* **Your goal**:
Each entry is to be retyped exactly as it appears. Leave the images out.
*** Opening of Data for review ***
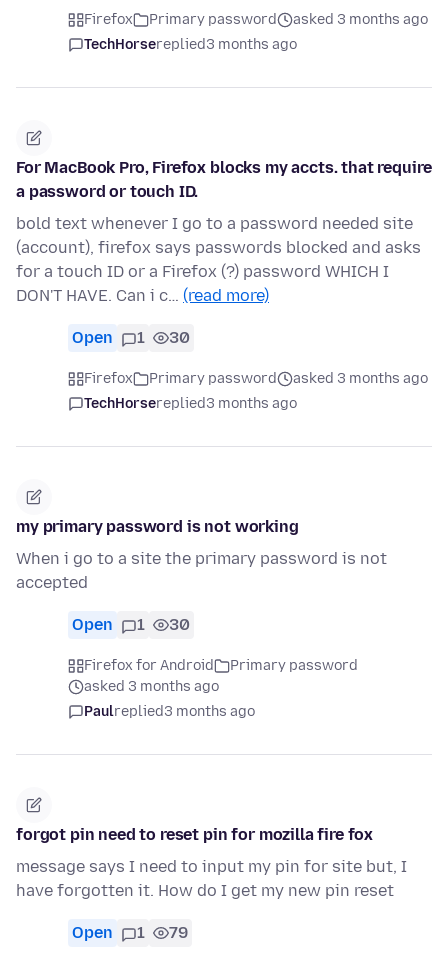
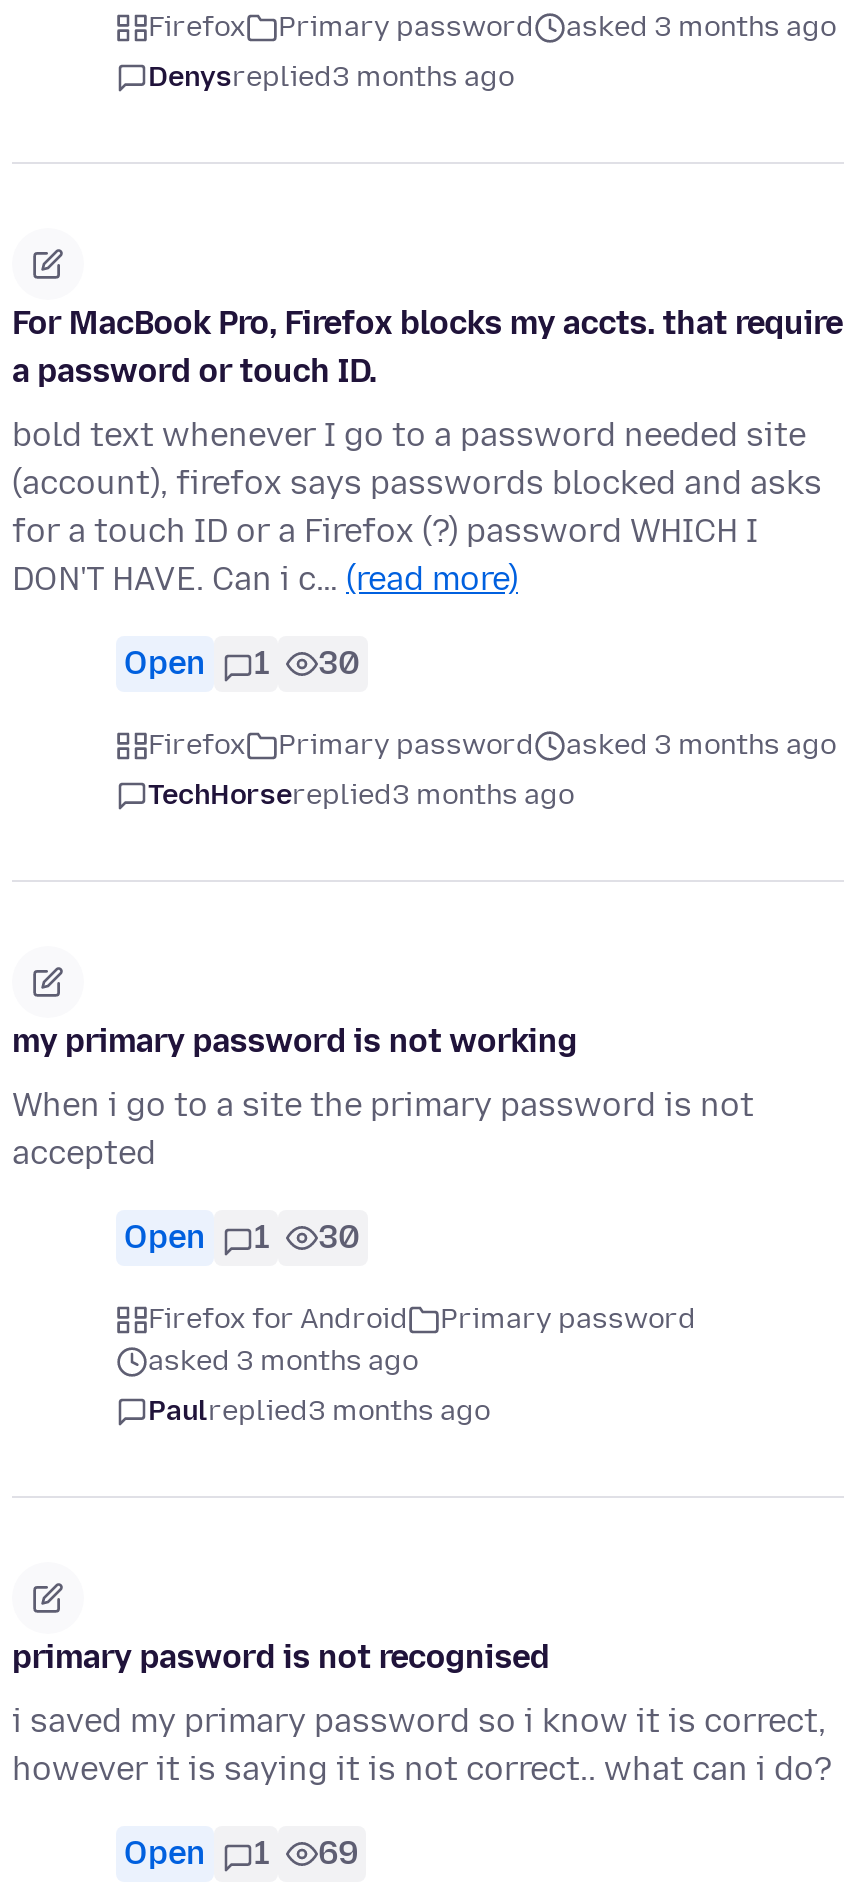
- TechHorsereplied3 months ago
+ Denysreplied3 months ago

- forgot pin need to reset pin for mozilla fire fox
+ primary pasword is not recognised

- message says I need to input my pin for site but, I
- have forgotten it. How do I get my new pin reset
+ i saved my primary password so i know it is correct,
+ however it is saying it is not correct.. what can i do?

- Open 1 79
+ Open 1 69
*** Close of Data for review ***
* **Task output**:
- TechHorsereplied3 months ago
+ Denysreplied3 months ago

- forgot pin need to reset pin for mozilla fire fox
+ primary pasword is not recognised

- message says I need to input my pin for site but, I
- have forgotten it. How do I get my new pin reset
+ i saved my primary password so i know it is correct,
+ however it is saying it is not correct.. what can i do?

- Open 1 79
+ Open 1 69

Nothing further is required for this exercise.